Godolphin got the first race-day clue it wanted from Tribal Queen, even if the filly did not deliver the debut win. The homebred daughter of Frankel and Wild Illusion finished third in the 1.45 Newsells Park Stud Fillies' Novice Stakes at Haydock Park, a Class 3 over 1m 2f 42y on soft ground, with six runners and £8,100 to the winner.

The race told a clear story about what kind of filly she may become. Tribal Queen, foaled on 9 April 2023 and trained by Charlie Appleby, had started the day with zero runs, zero wins and zero places on Godolphin’s profile. By choosing a 10-furlong test on turf rather than a sharp sprint, her connections signaled that stamina and class are the point, not raw speed. That matters with a filly by Frankel out of Wild Illusion, because the pedigree already carries the sort of depth that can translate into black-type races later in the season.

Wild Illusion gives Tribal Queen instant weight in any bloodlines debate.
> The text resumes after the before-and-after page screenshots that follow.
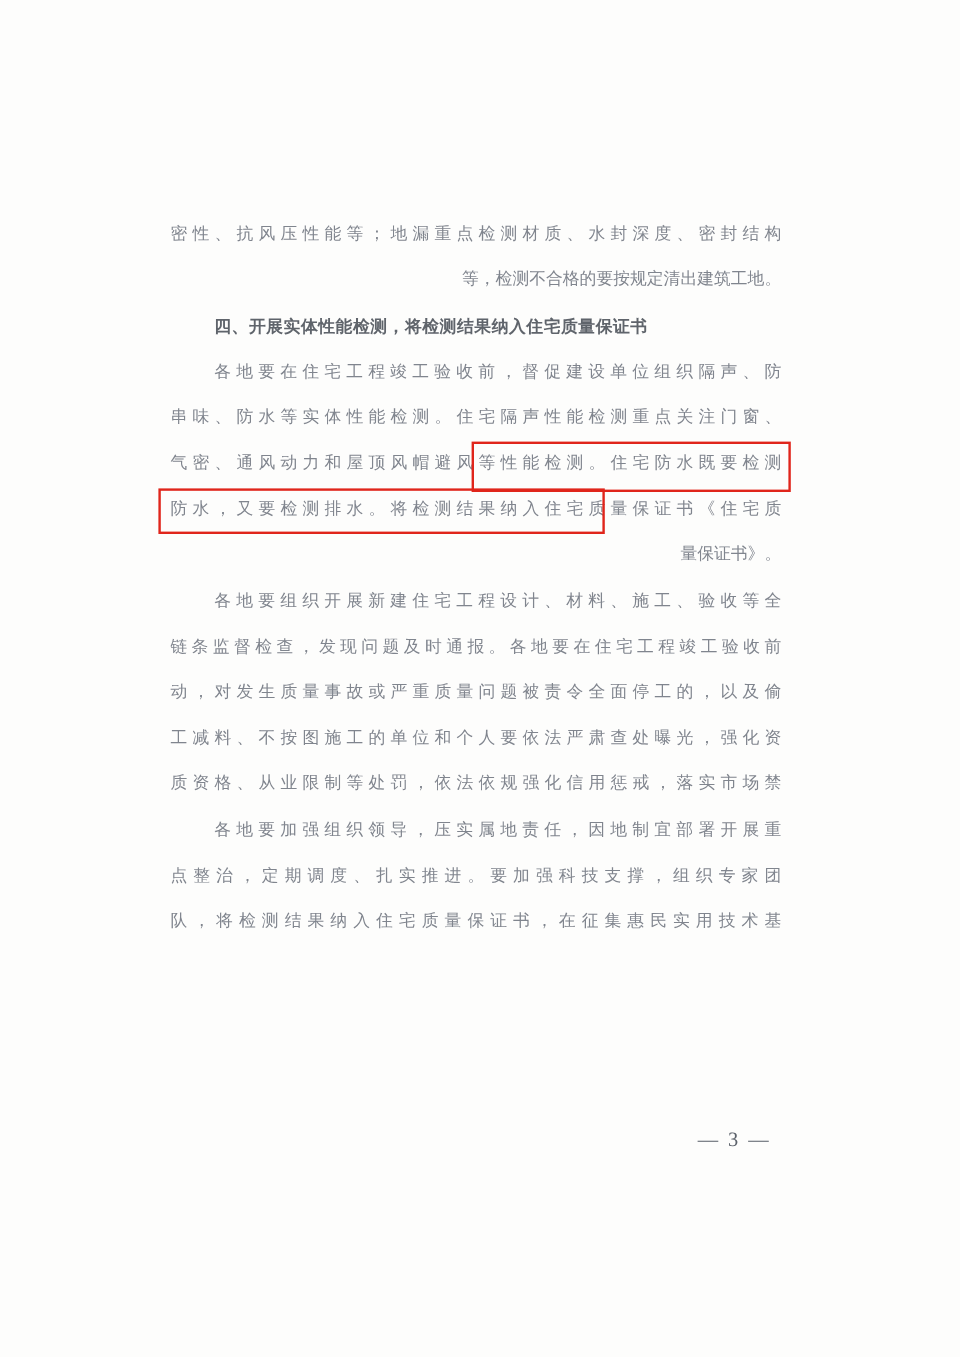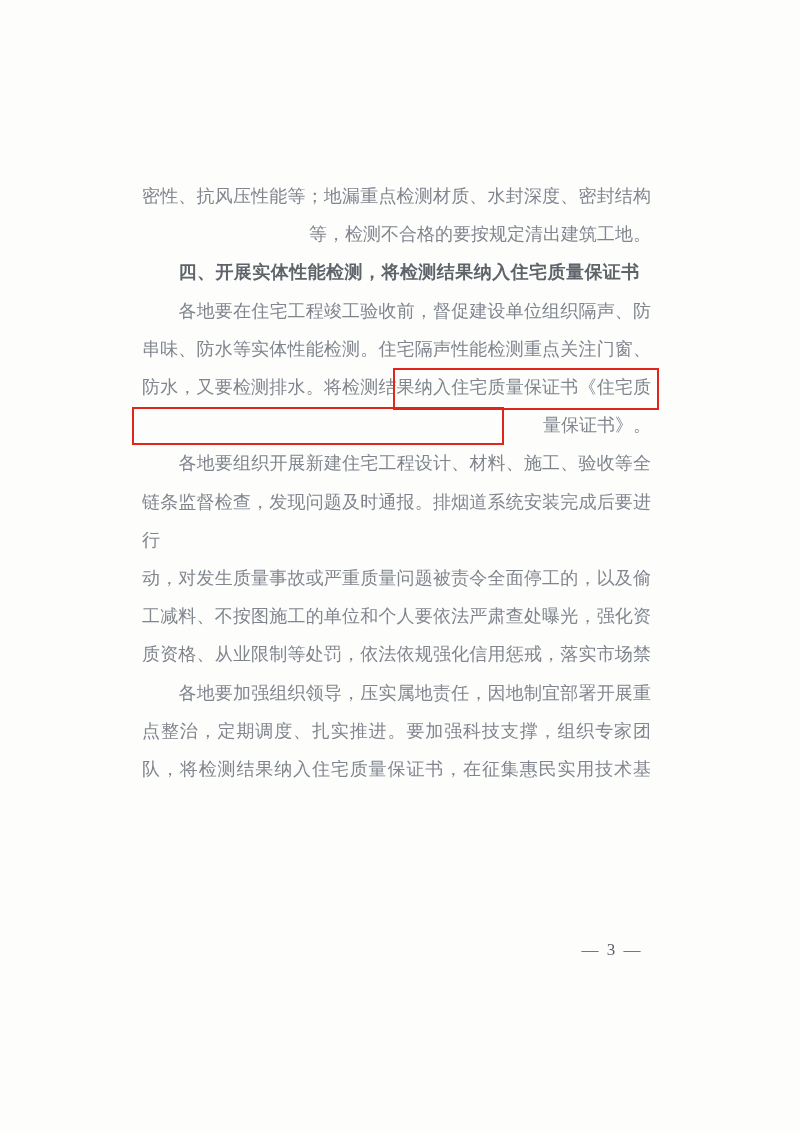"密性、抗风压性能等；地漏重点检测材质、水封深度、密封结构" .text-block { font-size: 18px -> 14px }
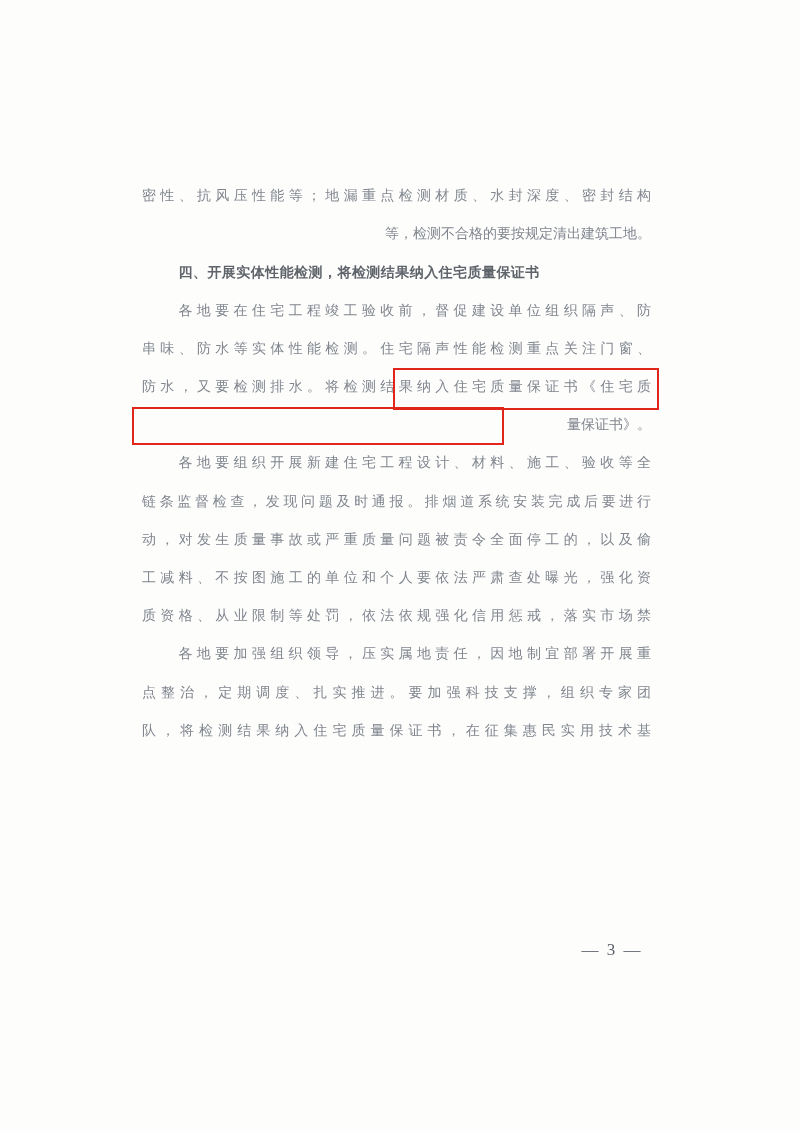"气密、通风动力和屋顶风帽避风等性能检测。住宅防水既要检测" div.line { html: none -> <div>气密、通风动力和屋顶风帽避风等性能检测。住宅防水既要检测</div> }
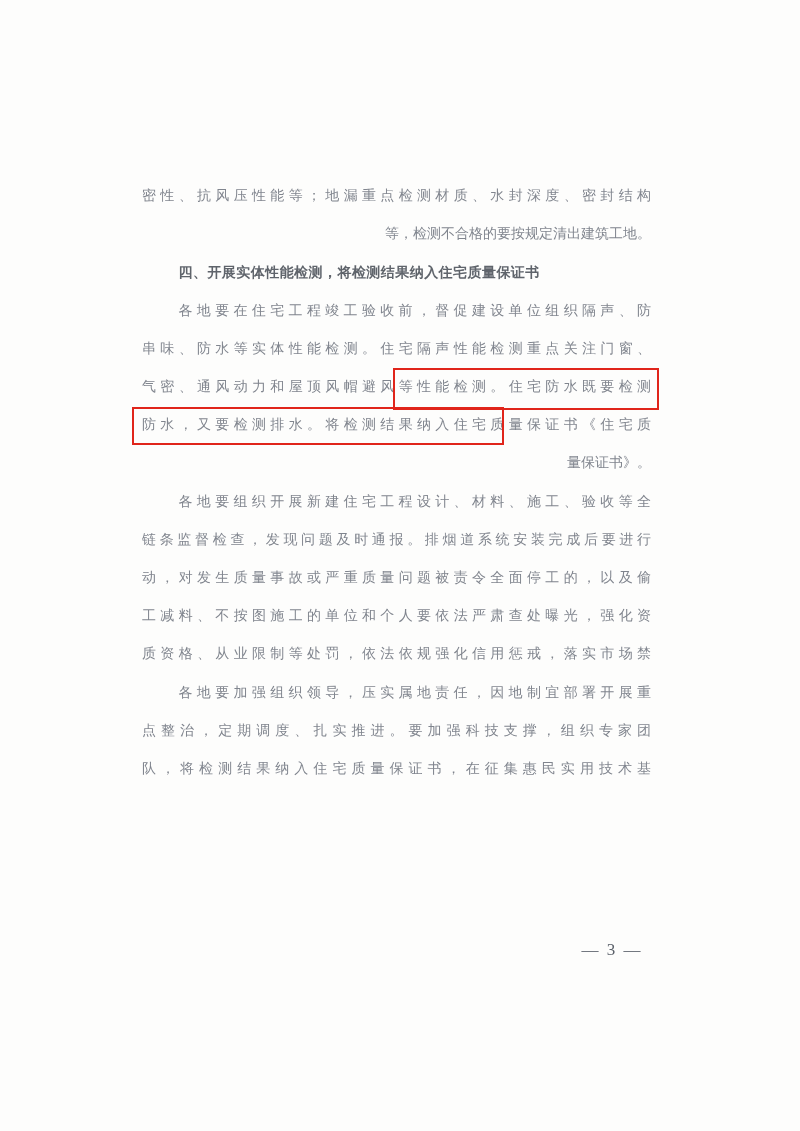"链条监督检查，发现问题及时通报。排烟道系统安装完成后要进行" div.line { text: 排烟道系统安装完成后要进行 -> 各地要在住宅工程竣工验收前 }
She won three Group 1 races for Godolphin, taking the Prix Marcel Boussac at Chantilly on 1 October 2017, the Nassau Stakes at Goodwood on 2 August 2018 and the Prix de l’Opera at Longchamp on 7 October 2018. She also finished runner-up in both the Epsom Oaks and the Breeders’ Cup Filly & Mare Turf, while Racing Post has noted that she is a sister to Breeders’ Cup Turf winner Yibir and already has a Listed-winning daughter in Spirited Style. That makes Tribal Queen part of a mare line that is already producing at stakes level.

AI-generated illustration
AI-generated illustration

On the track, though, the lesson was about patience as much as promise. Tribal Queen was held up in rear, asked to make headway over 2f out, and then chased the leading pair over 1f out before weakening late. She finished behind Fashion’s Fancy and Nochebuena, a result that tempers the hype but does not drain it. For a first-time runner on testing ground, there was enough late progress to suggest ability, and enough rawness to suggest more to come.

That is the key take-away for Godolphin and Charlie Appleby: Tribal Queen did not announce herself as an instant star, but she looked exactly like the kind of well-bred filly who could improve sharply with racing. If she learns to finish that Haydock effort off, the path toward better races and black type remains open.